Like the previous year's Wayne film, Hatari!, there isn't much of a plot to speak of here, just a thin clothesline upon which to hang various circus acts and romantic shenanigans. Unlike Hatari!, though, Circus World is distinctly lacking in the action department, as well as missing the core, lovable group of professionals for Wayne to bounce off of, that helps make the former film such entertaining company. Wayne has proven himself time and again to be a top-notch reactor, but he's not given a lot to work with here. He's still the best thing about the picture, along with the nifty circus acts interspersed throughout.

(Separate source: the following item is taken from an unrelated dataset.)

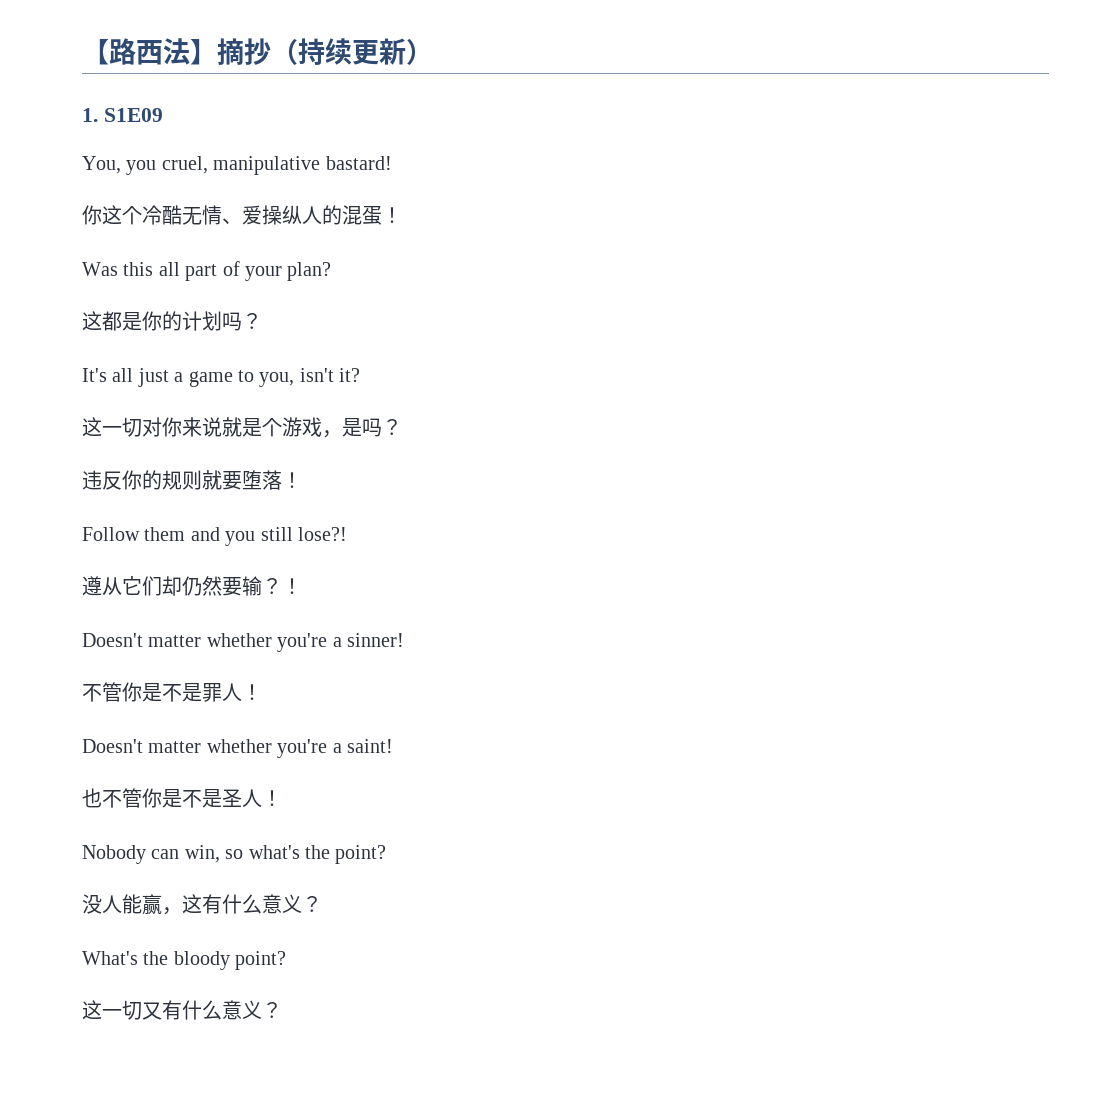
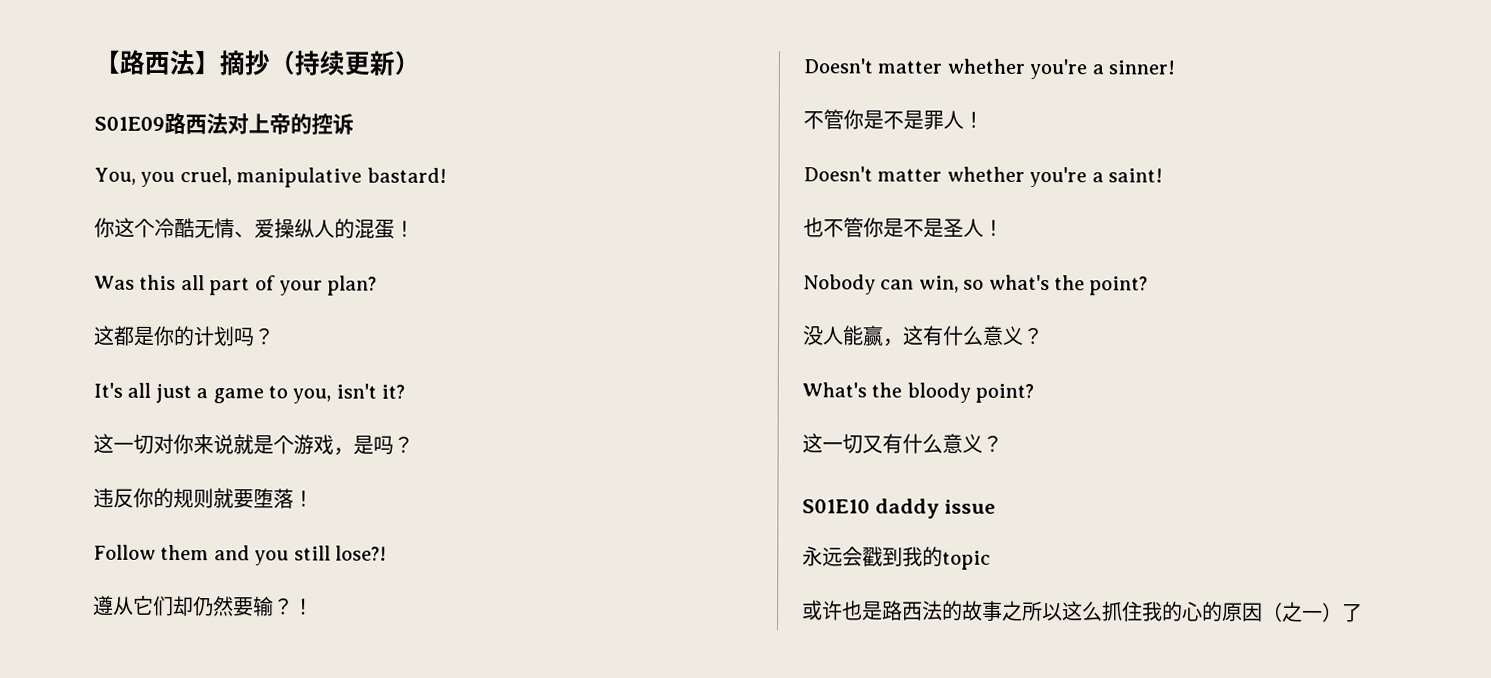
- 1. S1E09
+ S01E09路西法对上帝的控诉
+ S01E10 daddy issue
+ 永远会戳到我的topic
+ 或许也是路西法的故事之所以这么抓住我的心的原因（之一）了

Wayne stars as Matt Masters, head of a successful circus in America (the time period is unstated, but going by the fashions, likely sometime in the early 1900s). He decides to take his troupe on a tour of Europe, against the better judgment of his right-hand man, Cap Carlson (Lloyd Nolan, who stepped in when David Niven backed out over rewrites of the script reduced the size of the role). Cap remembers all too well the disaster that befell Matt's company the last time they went to Europe, some 14 years earlier, when one member of the high-wire act, the Alfredo Brothers, fell to his death. Lili (Rita Hayworth), the wife of the dead man, ran off in despair, leaving her young daughter, Toni, alone. Since then, Matt's raised Toni as his own, and now she's grown up into the gorgeous, va-va-voom form of Claudia Cardinale. Matt, who was in love with Lili, thinks it's about time to head back to Europe to try to track her down, for both Toni's sake and his own.